*Records drawn from a dataset*
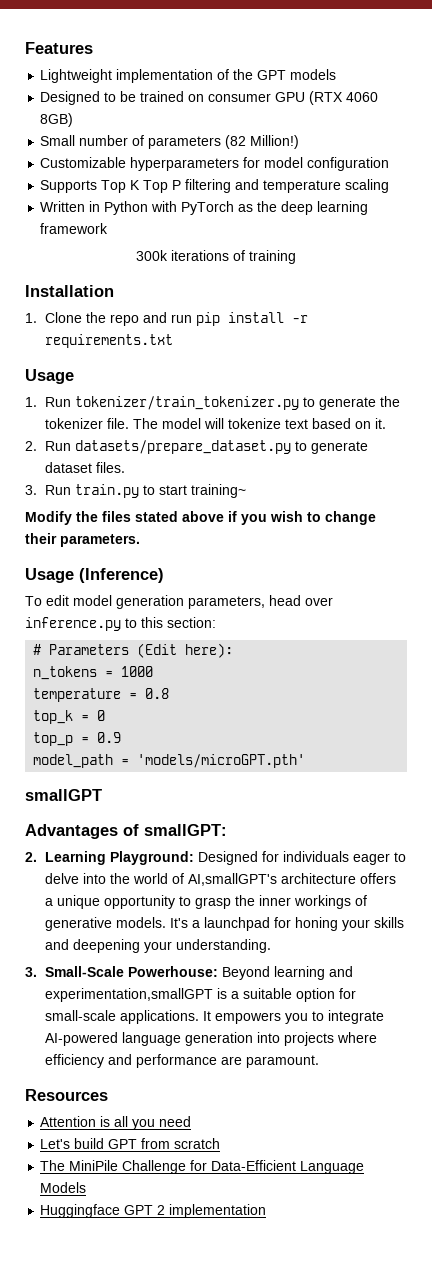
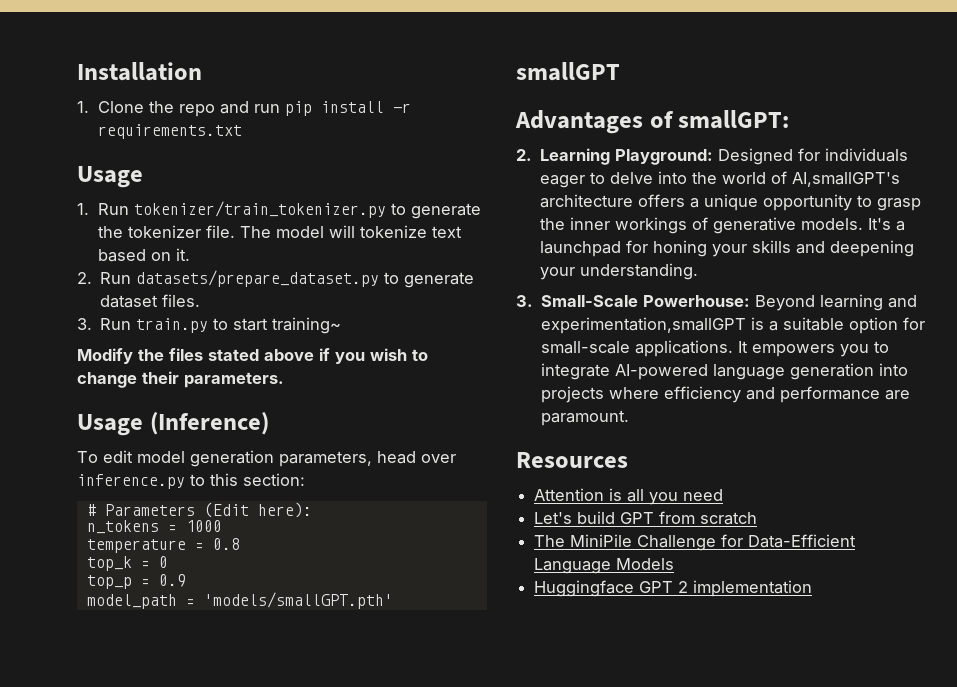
- Features
- Lightweight implementation of the GPT models
- Designed to be trained on consumer GPU (RTX 4060 8GB)
- Small number of parameters (82 Million!)
- Customizable hyperparameters for model configuration
- Supports Top K Top P filtering and temperature scaling
- Written in Python with PyTorch as the deep learning framework
- 300k iterations of training
- model_path = 'models/microGPT.pth'
+ model_path = 'models/smallGPT.pth'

*What the task requires*
Having found the line with "- Supports Top", transcribe it and each line after it to the end of the entries, with no other lines.

*Answer for this exercise*
- Supports Top K Top P filtering and temperature scaling
- Written in Python with PyTorch as the deep learning framework
- 300k iterations of training
- model_path = 'models/microGPT.pth'
+ model_path = 'models/smallGPT.pth'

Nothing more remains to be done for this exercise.